» **What this task involves**
Leave out the pictures and copy the remaining records exactly.

(Front-end code change data)
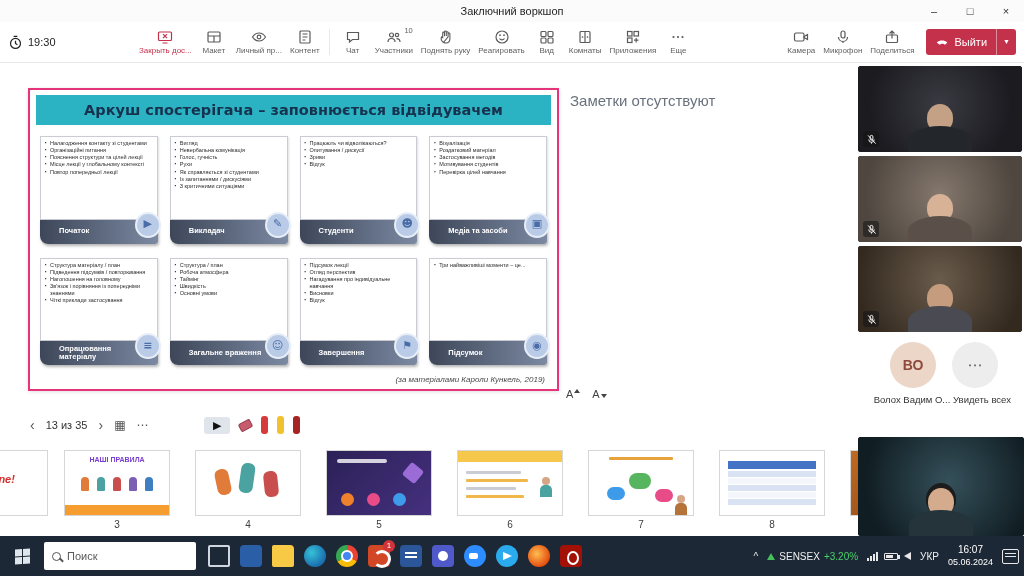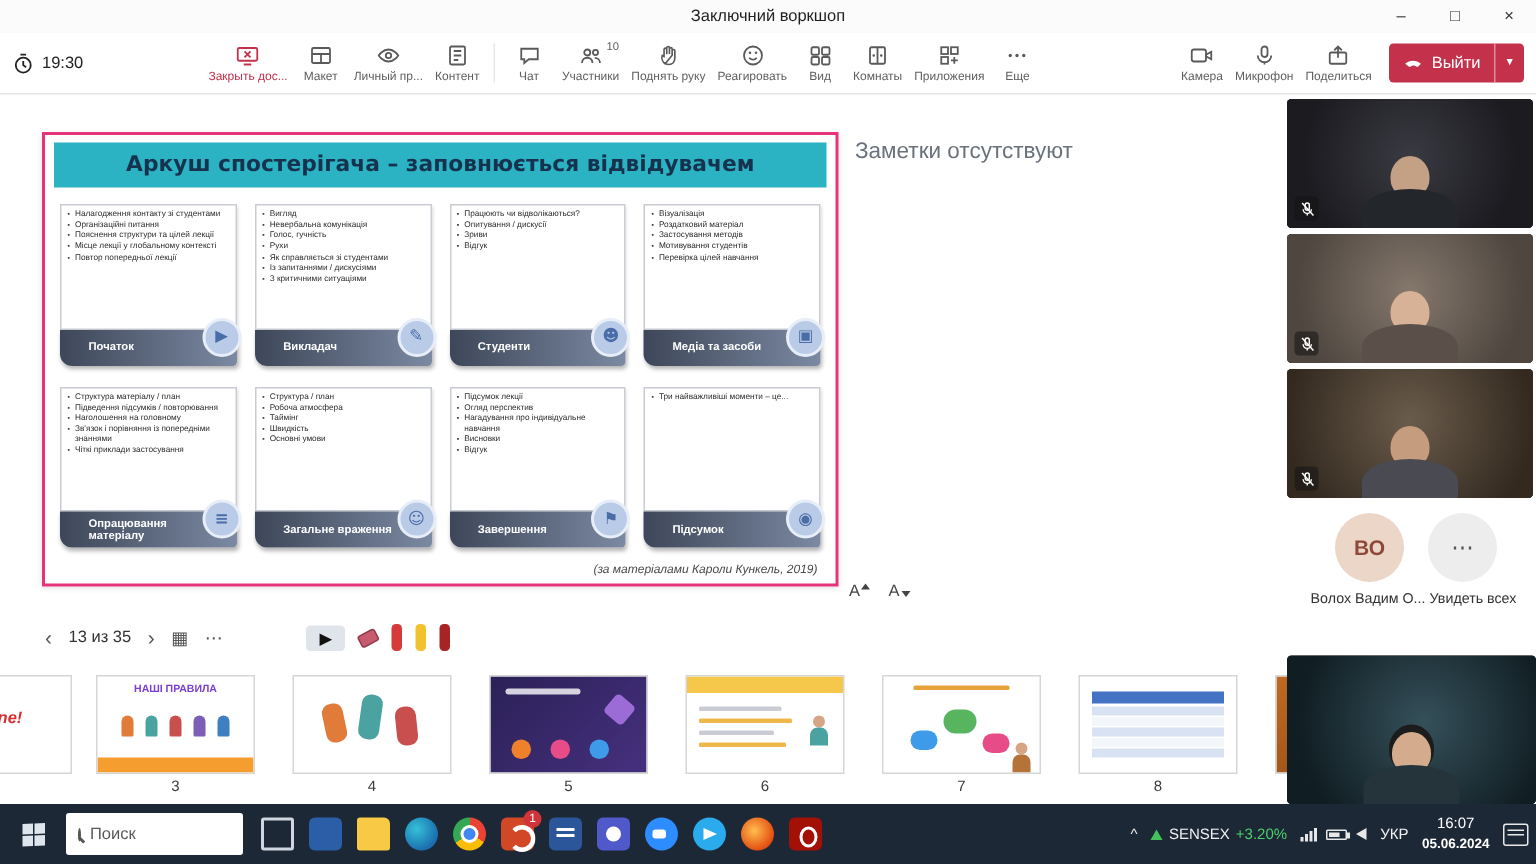--- a/index.html
+++ b/index.html
@@ -101,21 +101,21 @@
   .t8-row { left:8px; right:8px; height:6px; }
   .t8-row.a { background:#d9e2f3; } .t8-row.b { background:#f3f6fb; }
   .t9 { background:linear-gradient(135deg,#c06a22,#7a3c10); }
   .t9-emblem { left:30px; top:14px; width:30px; height:36px; border-radius:50%; background:#5a2a0c; border:2px solid #e2b26a; }
 
   
   .taskbar { position:absolute; left:0; right:0; bottom:0; height:40px; background:#1d2836; display:flex; align-items:center; z-index:10; }
   .start { width:44px; height:40px; display:flex; align-items:center; justify-content:center; }
   .win-logo { display:grid; grid-template-columns:7px 7px; grid-template-rows:7px 7px; gap:1px; transform:skewY(-3deg); }
   .win-pane { background:#dfe5ec; }
-  .searchbox { width:118px; height:28px; background:#fff; border-radius:2px; display:flex; align-items:center; gap:6px; padding:0 8px; }
+  .searchbox { width:152px; height:28px; background:#fff; border-radius:2px; display:flex; align-items:center; gap:6px; padding:0 8px; }
   .searchbox input { border:none; outline:none; font-size:11px; width:100px; color:#333; background:transparent; font-family:"Liberation Sans",sans-serif; }
   .searchbox input::placeholder { color:#5a5a5a; }
   .lens { position:relative; width:9px; height:9px; border:1.5px solid #555; border-radius:50%; }
   .lens::after { content:""; position:absolute; width:5px; height:1.5px; background:#555; right:-4px; bottom:-1px; transform:rotate(45deg); }
   .task-apps { display:flex; align-items:center; gap:10px; margin-left:12px; }
   .app { width:22px; height:22px; border-radius:4px; position:relative; }
   .app.taskview { background:transparent; border:2px solid #cfd6df; border-radius:2px; }
   .app.mail { background:#2a5fa8; }
   .app.explorer { background:#f8c944; border-radius:2px 4px 2px 2px; }
   .app.edge { border-radius:50%; background:radial-gradient(circle at 35% 35%, #35c1d7, #1b6fb0 70%); }
@@ -144,21 +144,21 @@
   .tray-icons { display:flex; align-items:center; gap:6px; }
   .ti-signal { display:flex; align-items:flex-end; gap:1px; }
   .ti-signal i { display:block; width:2px; background:#e8e8e8; }
   .ti-battery { width:14px; height:7px; border:1px solid #e8e8e8; border-radius:1px; position:relative; }
   .ti-battery::before { content:""; position:absolute; inset:1px; right:4px; background:#e8e8e8; }
   .ti-battery::after { content:""; position:absolute; right:-3px; top:1.5px; width:2px; height:4px; background:#e8e8e8; }
   .ti-vol { width:0; height:0; border-top:4px solid transparent; border-bottom:4px solid transparent; border-right:7px solid #e8e8e8; }
   .lang { font-size:10px; color:#f0f0f0; }
   .clock { text-align:center; line-height:1.25; }
   .clock .time { font-size:10px; }
-  .clock .date { font-size:9px;font-weight:bold; }
+  .clock .date { font-size:9px; }
   .action-center { width:17px; height:15px; border:1.5px solid #e8e8e8; border-radius:2px; position:relative; }
   .action-center::after { content:""; position:absolute; left:2px; top:3px; right:2px; height:1.5px; background:#e8e8e8; box-shadow:0 3px 0 #e8e8e8; }
 </style>
 </head>
 <body>
 
 <div class="titlebar">
   <div class="title">Заключний воркшоп</div>
   <div class="win-controls">
     <span class="win-btn">–</span>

» **Exercise output**
--- a/index.html
+++ b/index.html
@@ -101,21 +101,21 @@
   .t8-row { left:8px; right:8px; height:6px; }
   .t8-row.a { background:#d9e2f3; } .t8-row.b { background:#f3f6fb; }
   .t9 { background:linear-gradient(135deg,#c06a22,#7a3c10); }
   .t9-emblem { left:30px; top:14px; width:30px; height:36px; border-radius:50%; background:#5a2a0c; border:2px solid #e2b26a; }
 
   
   .taskbar { position:absolute; left:0; right:0; bottom:0; height:40px; background:#1d2836; display:flex; align-items:center; z-index:10; }
   .start { width:44px; height:40px; display:flex; align-items:center; justify-content:center; }
   .win-logo { display:grid; grid-template-columns:7px 7px; grid-template-rows:7px 7px; gap:1px; transform:skewY(-3deg); }
   .win-pane { background:#dfe5ec; }
-  .searchbox { width:118px; height:28px; background:#fff; border-radius:2px; display:flex; align-items:center; gap:6px; padding:0 8px; }
+  .searchbox { width:152px; height:28px; background:#fff; border-radius:2px; display:flex; align-items:center; gap:6px; padding:0 8px; }
   .searchbox input { border:none; outline:none; font-size:11px; width:100px; color:#333; background:transparent; font-family:"Liberation Sans",sans-serif; }
   .searchbox input::placeholder { color:#5a5a5a; }
   .lens { position:relative; width:9px; height:9px; border:1.5px solid #555; border-radius:50%; }
   .lens::after { content:""; position:absolute; width:5px; height:1.5px; background:#555; right:-4px; bottom:-1px; transform:rotate(45deg); }
   .task-apps { display:flex; align-items:center; gap:10px; margin-left:12px; }
   .app { width:22px; height:22px; border-radius:4px; position:relative; }
   .app.taskview { background:transparent; border:2px solid #cfd6df; border-radius:2px; }
   .app.mail { background:#2a5fa8; }
   .app.explorer { background:#f8c944; border-radius:2px 4px 2px 2px; }
   .app.edge { border-radius:50%; background:radial-gradient(circle at 35% 35%, #35c1d7, #1b6fb0 70%); }
@@ -144,21 +144,21 @@
   .tray-icons { display:flex; align-items:center; gap:6px; }
   .ti-signal { display:flex; align-items:flex-end; gap:1px; }
   .ti-signal i { display:block; width:2px; background:#e8e8e8; }
   .ti-battery { width:14px; height:7px; border:1px solid #e8e8e8; border-radius:1px; position:relative; }
   .ti-battery::before { content:""; position:absolute; inset:1px; right:4px; background:#e8e8e8; }
   .ti-battery::after { content:""; position:absolute; right:-3px; top:1.5px; width:2px; height:4px; background:#e8e8e8; }
   .ti-vol { width:0; height:0; border-top:4px solid transparent; border-bottom:4px solid transparent; border-right:7px solid #e8e8e8; }
   .lang { font-size:10px; color:#f0f0f0; }
   .clock { text-align:center; line-height:1.25; }
   .clock .time { font-size:10px; }
-  .clock .date { font-size:9px;font-weight:bold; }
+  .clock .date { font-size:9px; }
   .action-center { width:17px; height:15px; border:1.5px solid #e8e8e8; border-radius:2px; position:relative; }
   .action-center::after { content:""; position:absolute; left:2px; top:3px; right:2px; height:1.5px; background:#e8e8e8; box-shadow:0 3px 0 #e8e8e8; }
 </style>
 </head>
 <body>
 
 <div class="titlebar">
   <div class="title">Заключний воркшоп</div>
   <div class="win-controls">
     <span class="win-btn">–</span>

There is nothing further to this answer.